Każdy alergik potwierdzi te słowa: katar sienny, boląca głowa, kichanie i płynące łzy potrafią odebrać ochotę do życia. Kto w takim stanie miałby ochotę na seks?
Okazuje się, właśnie seks jest tym, co ma szansę skutecznie uwolnić nas od ataków alergii. Jak to możliwe?
Naukowcy z irańskiego Uniwersytetu w Tabriz postawili kilka lat temu zaskakującą hipotezę: nasza podatność na alergię jest wprost związana z życiem seksualnym, jakie prowadzimy.
Mówiąc konkretnie: pobudzenie seksualne powoduje obkurczenie naczyń krwionośnych, jakie znajdują się w nosie i w oczach. A to z kolei, przekłada się na mniejszą ilość płynącego z nosa kataru i lecących z oczu łez.
Autorzy badania mówią wprost: uprawianie seksu, już przy pierwszym stosunku, zwęża naczynia krwionośne i hamuje objawy alergii.

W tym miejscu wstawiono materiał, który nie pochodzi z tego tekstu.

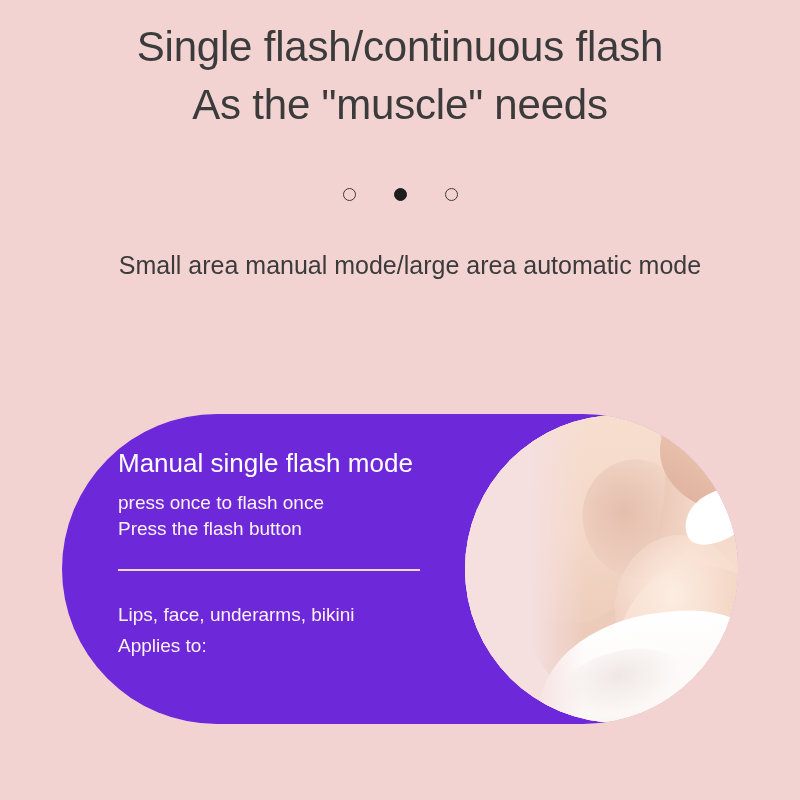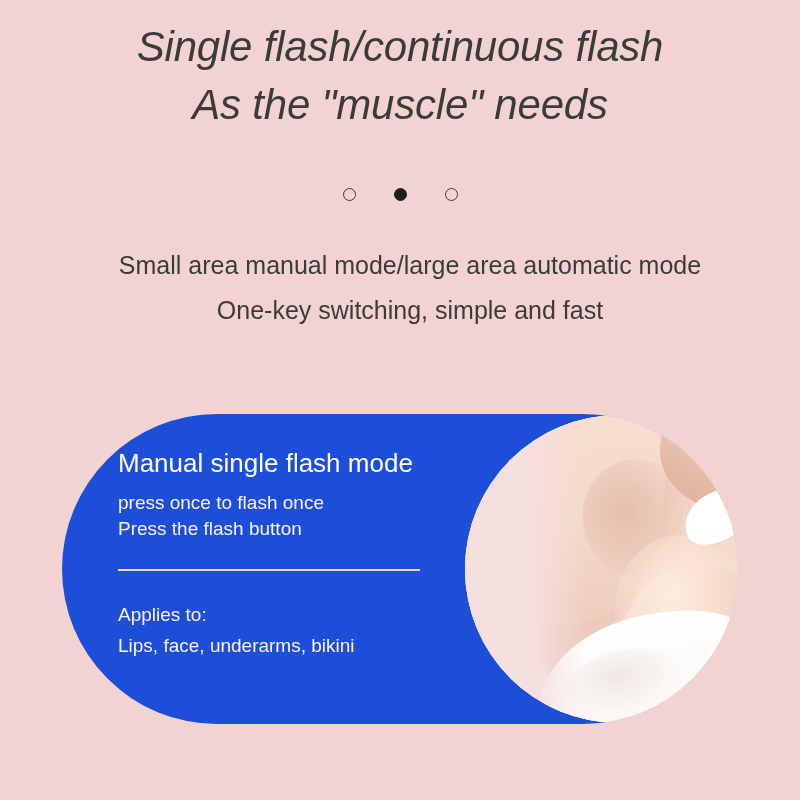"Single flash/continuous flash" .headline-line { font-style: italic -> none }
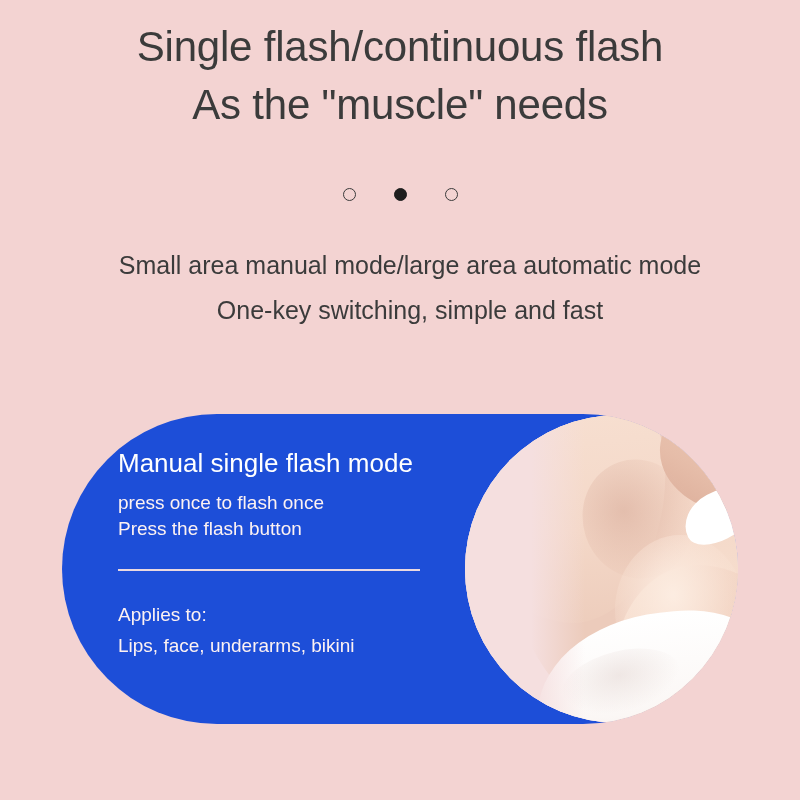"One-key switching, simple and fast" span.subhead-line { html: <span>One-key switching, simple and fast</span> -> none }
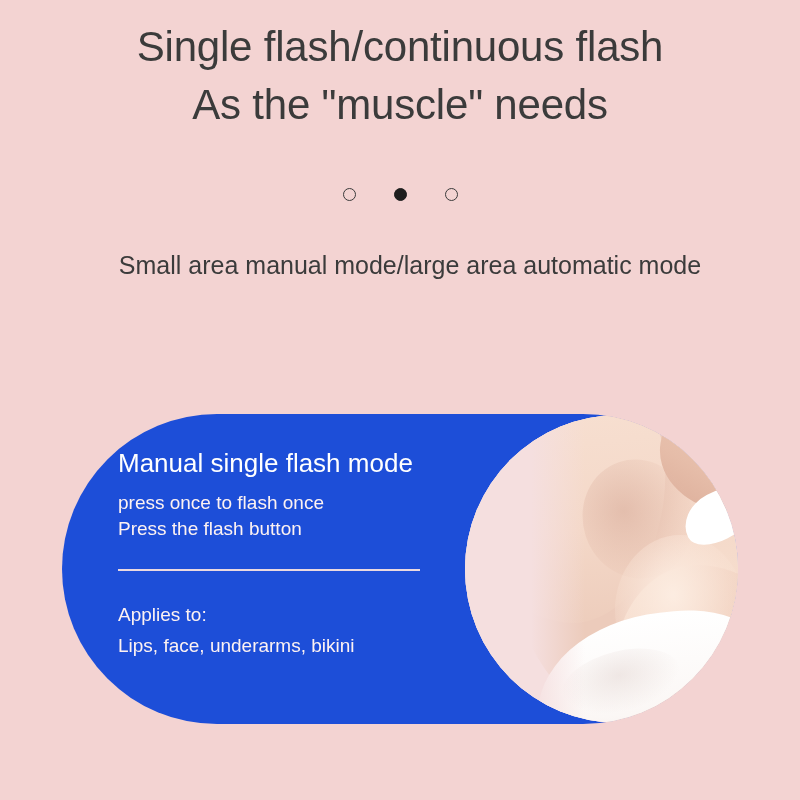"Manual single flash mode" .card { background: #1d4ed8 -> #6d28d9 }
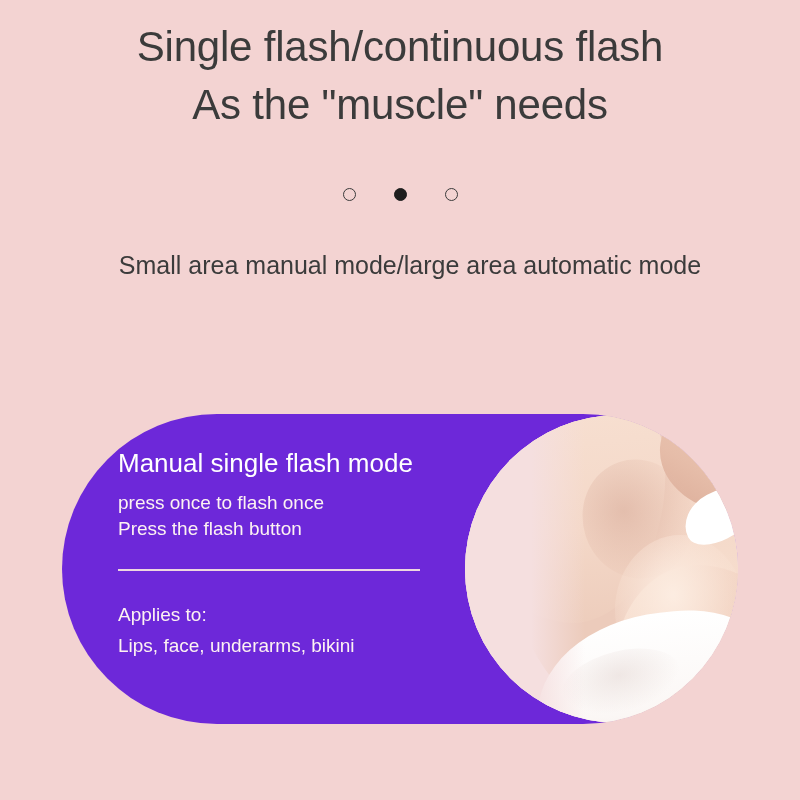"Applies to:" span.applies-line { order: before "Lips, face, underarms, bikini" -> after "Lips, face, underarms, bikini" }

Jak przekonują - liczba i intensywność stosunków, dopasowana do nasilenia objawów, może skutecznie zniwelować dokuczliwy atak uczulenia.
Wychodzi więc na to, że seks jest najbardziej skutecznym łatwo dostępnym i tanim lekarstwem na katar sienny.
W tej beczce miodu jest jednak mała łyżka dziegciu: artykuł, w którym mowa o leczniczym działaniu seksu, opublikowano na łamach pisma "Medical Hypotheses", czyli "Medyczne hipotezy".
Nie udowodniono przedstawionych tam twierdzeń, nie wiadomo też nic o ewentualnych badaniach, które mogłyby potwierdzić tezy zespołu z Tabriz.
Czy seks pomaga zatem na katar sienny? Tego na razie nie udowodniono.
Warto więc spróbować i przekonać się samemu. Jeśli nie pomoże, na pewno nam nie zaszkodzi.